“Our talents are getting stronger all the time,” Rosemary said. “And that's scaring them. Their efforts to capture us are speeding up, and sometimes becoming more desperate.”
“So there we were,” Ruben continued, “cut off from the outside world, many of us separated from families outside or…bereaved.” He looked away, remembering someone Jack could never know.
“I'm sorry.”
Ruben shrugged. “There's been so much loss that, in a way, personal grief is even more tragic. Anyway…we tried. A group of us got together, and when the Choppers next sent in their armoured column we attacked them. Fire bombs, a few guns we'd found lying around, homemade explosives. And Peter. Remember Peter?”
Rosemary smiled, and Jack could tell that more sadness was yet to come.
“Peter was a young boy, a couple of years younger than you, who could direct bursts of energy from his mind. It cooked electrical circuits, blew computer chips. He called it his Mind Blower. He helped us, trying to take out the armoured vehicles’ navigational computers and communications. And it worked. But only until they shot him.”
“The attack went on,” Rosemary said, “and when they left we thought we'd driven them away.”
“Until the next morning,” Ruben whispered. “Gordon found him. You met Gordon. And I'm not sad that Gordon's gone now, because he never could really come to terms with what they'd done to Peter.”
Rosemary glanced at Emily.
“She's my sister,” Jack said. “She needs to know what we know.”
“Okay,” she said. “Gordon found Peter crucified on the front fa?ade of Harrods. They'd used nail guns to pin him to the wall. Arms, legs, feet. Gordon was sure he must have still been alive when they did it, dying from his gunshot wound, because there was so much blood.”
“They took his brain,” Ruben said. “Cut off the top of his head and just…took it.”
“A warning?” Sparky asked.
Ruben snorted. “Yes, right. Just to tell us how little we mean to them as living things, but as carriers of all these new gifts…we're priceless.”
“So now most of us run, like you said, Sparky.” Rosemary nodded. “We run, and we hide, alone or in small groups. Trying to avoid the Choppers because we know what they do with those of us they capture.”
“You told me you wanted exposure,” Jack said. “That if we came in, saw everything, took some pictures and film, we could go back out and blow it all wide open.”
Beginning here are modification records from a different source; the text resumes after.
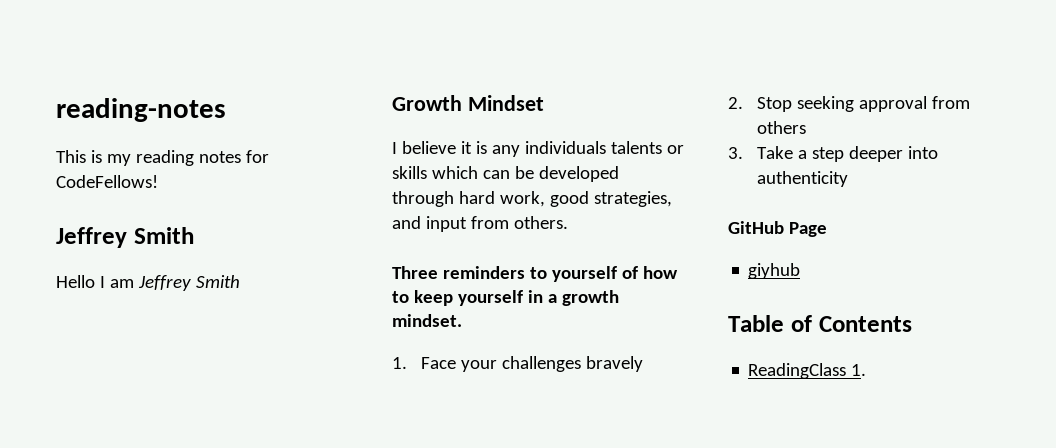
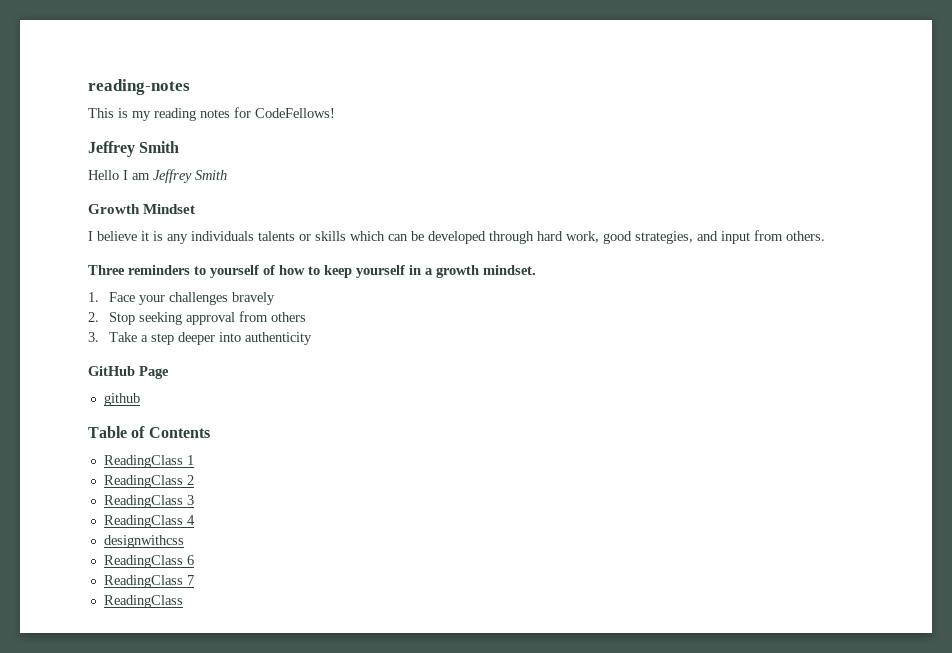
[748,263,801,279] giyhub -> [103,393,140,406] github
[851,364,867,376] 1. -> [186,455,194,465] [103,475,194,488] [103,495,194,508] [103,515,195,528] [103,535,184,548] [103,555,194,568] [103,575,194,588] [103,595,183,608] 1 // ReadingClass 2 // ReadingClass 3 // ReadingClass 4 // designwithcss // ReadingClass 6 // ReadingClass 7 // ReadingClass

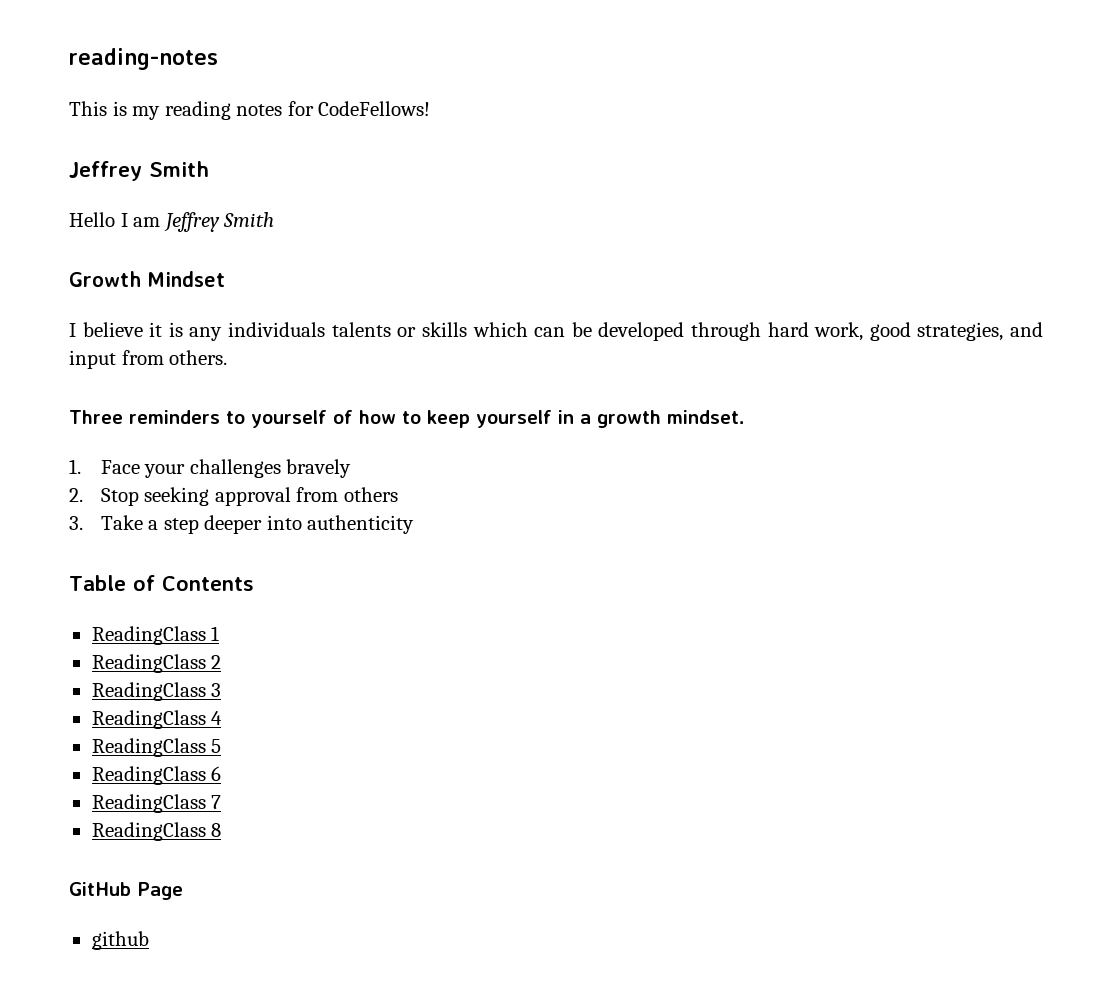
[88,366,169,379] [103,393,140,406] // GitHub Page // github -> (415, 524) none
[103,535,184,548] designwithcss -> [91,738,222,757] ReadingClass 5
(183, 601) none -> [211,823,222,837] [69,882,183,900] [91,931,149,950] 8 // GitHub Page // github

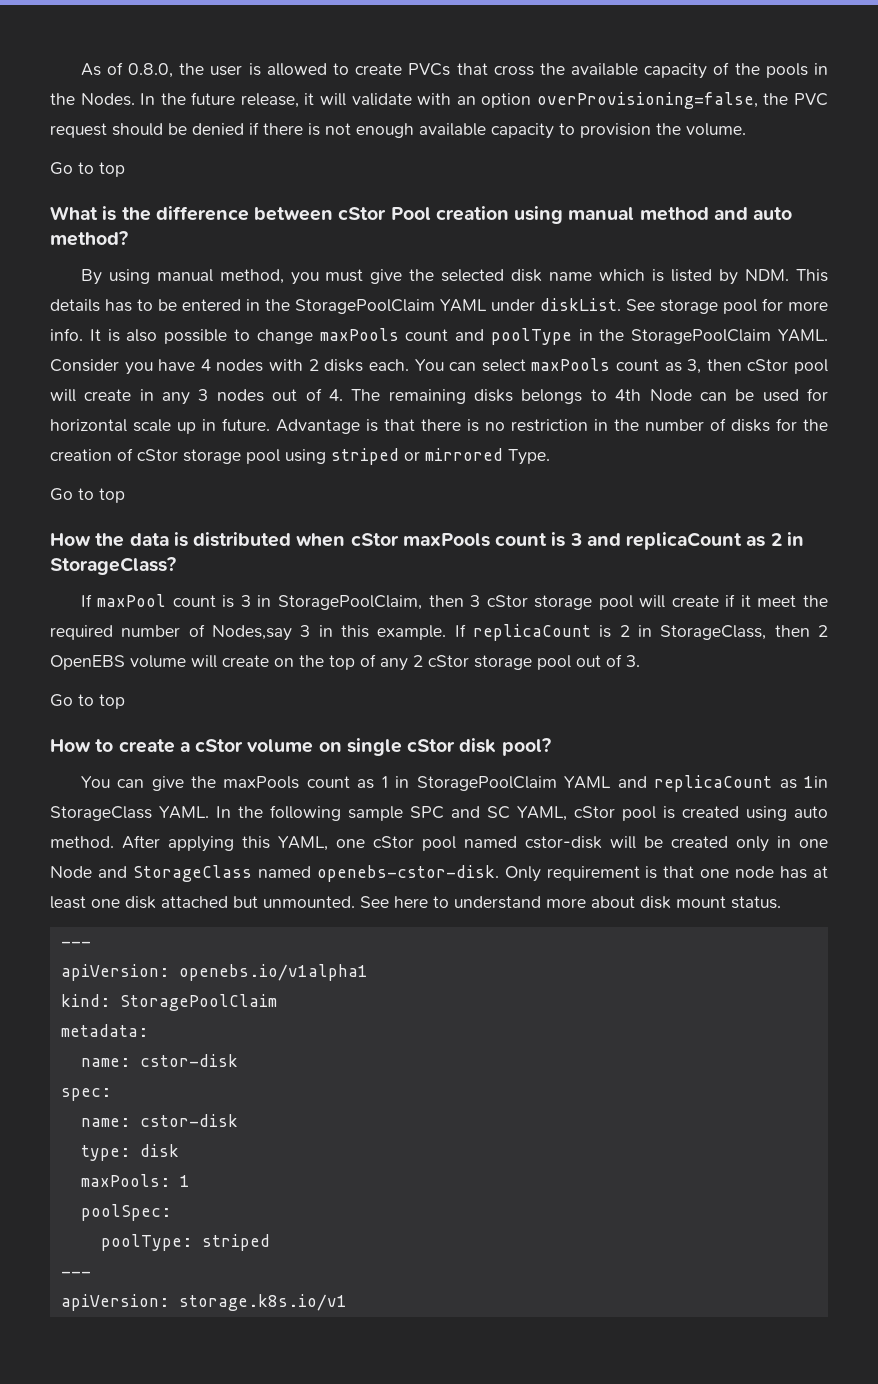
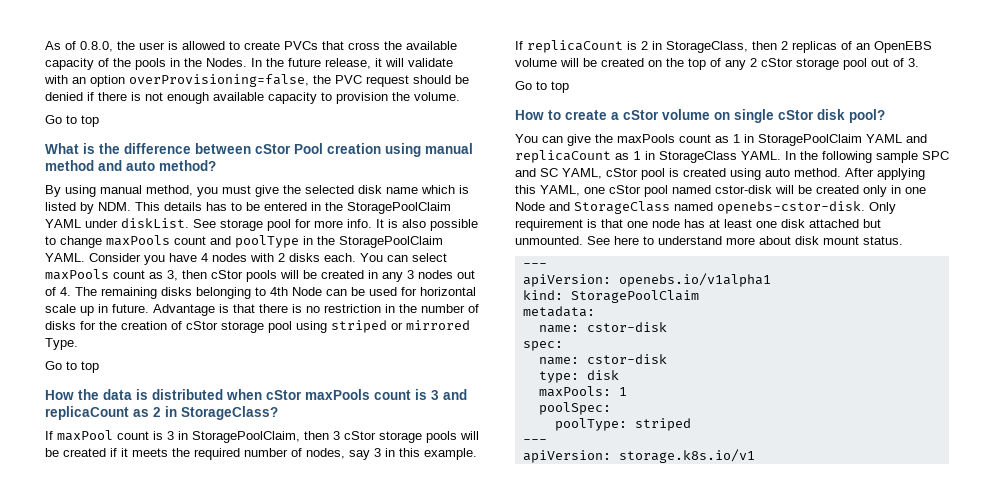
[793,359,828,374] [50,389,132,402] pool will create -> [246,270,364,282] pools will be created
[521,389,583,404] belongs -> [196,287,251,299] belonging
[598,595,719,610] pool will create -> [426,431,479,443] [45,448,106,457] pools will be created
[757,595,797,607] meet -> [132,448,168,457] meets
[212,625,292,641] Nodes,say -> [306,448,370,460] nodes, say
(829, 631) none -> [792,41,870,53] replicas of an
[222,655,269,667] create -> [583,58,644,67] be created
[804,776,829,788] 1in -> [633,151,655,160] 1 in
“There's no way they'd allow that,” Ruben said.
“But we have to try!”
Rosemary shook her head. “They can cover up what's happened here from the rest of the world. They can hide the existence of the new talents created on Doomsday—an evolved humanity, how incredible!—and the fact that those talents are growing every day. They can do all that, and keep the rest of the country ignorant of the truth, so do you really think a few pictures and bits of film will be believed?”
“Get them to the right places, sure,” Sparky said.
“Do you believe everything you see on TV?” Rosemary asked.
“’Course not. Load of bullshit.”
“That's my point.”
“But…” Jack shook his head, angered by the Irregulars’ lack of faith and belief in what was right, but unable to see a way through. “There's hope,” he said. “You have to hang onto that.”
“I lost it long ago,” Rosemary replied. “At least, until we found out about you. Because the only hope for the people left alive in London—several thousand of us, perhaps—and the powers we have, is for all of us to unite and fight our way out.”
Sparky laughed. “You're joking, right? Get together, you and all those Superior superhero wannabes, and start a war?”
“Not start a war,” the woman replied. “Finish one.”
“And can you give us any alternative?” Ruben asked.
“Not off the cuff, but I can tell you it'll end up with them killing you all,” Sparky said.
“And you want me to go to my father, this Reaper you talk about, and persuade him to do this?” Jack asked.
“In a nutshell,” Rosemary said. “We tried, and he turned us down. You're our last hope.”